[Revision tracking records]
•••••
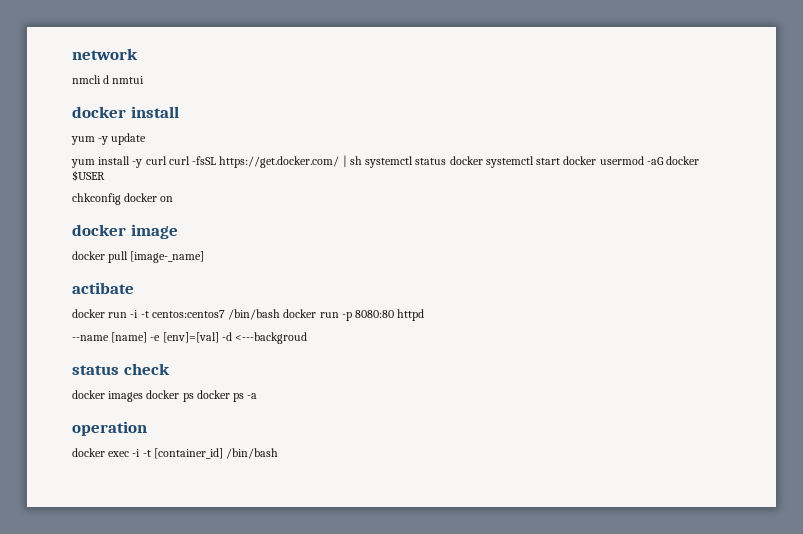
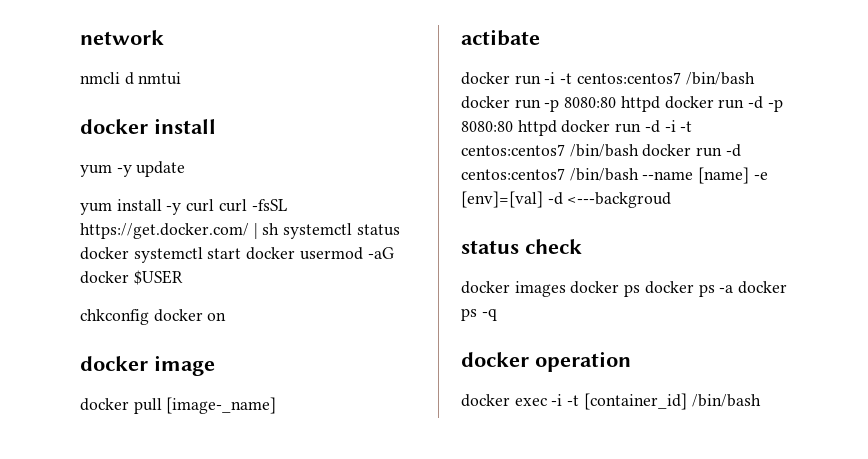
(425, 315) // -> [664,96,783,112] [461,120,693,136] [461,144,741,157] [461,168,639,181] docker run -d -p 8080:80 httpd docker run -d -i -t centos:centos7 /bin/bash docker run -d centos:centos7 /bin/bash
(258, 396) // -> [738,281,788,294] [461,308,497,321] [461,352,529,367] docker ps -q // docker

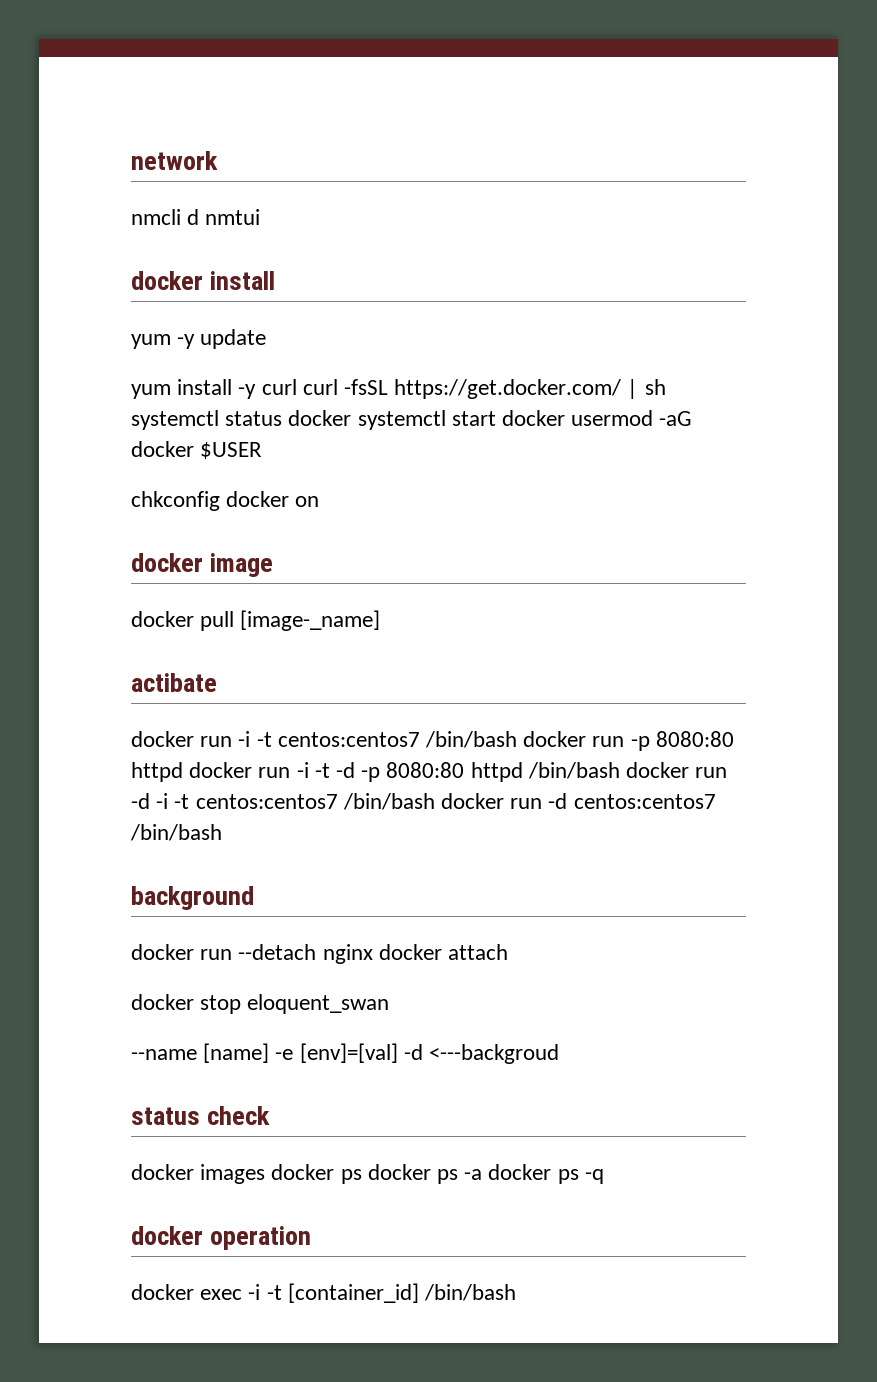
(745, 104) none -> [296,762,330,778] -i -t
(557, 128) none -> [527,762,620,779] /bin/bash
(639, 174) none -> [131,886,254,910] [131,944,509,964] [131,994,390,1014] // background // docker run --detach nginx docker attach // docker stop eloquent_swan //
•••••
Please reproduce the closing stretch of the records, from the line with "(745, 104) none -> [296,762,330,778] -i -t" through the last line, exactly as it stands.

(745, 104) none -> [296,762,330,778] -i -t
(557, 128) none -> [527,762,620,779] /bin/bash
(639, 174) none -> [131,886,254,910] [131,944,509,964] [131,994,390,1014] // background // docker run --detach nginx docker attach // docker stop eloquent_swan //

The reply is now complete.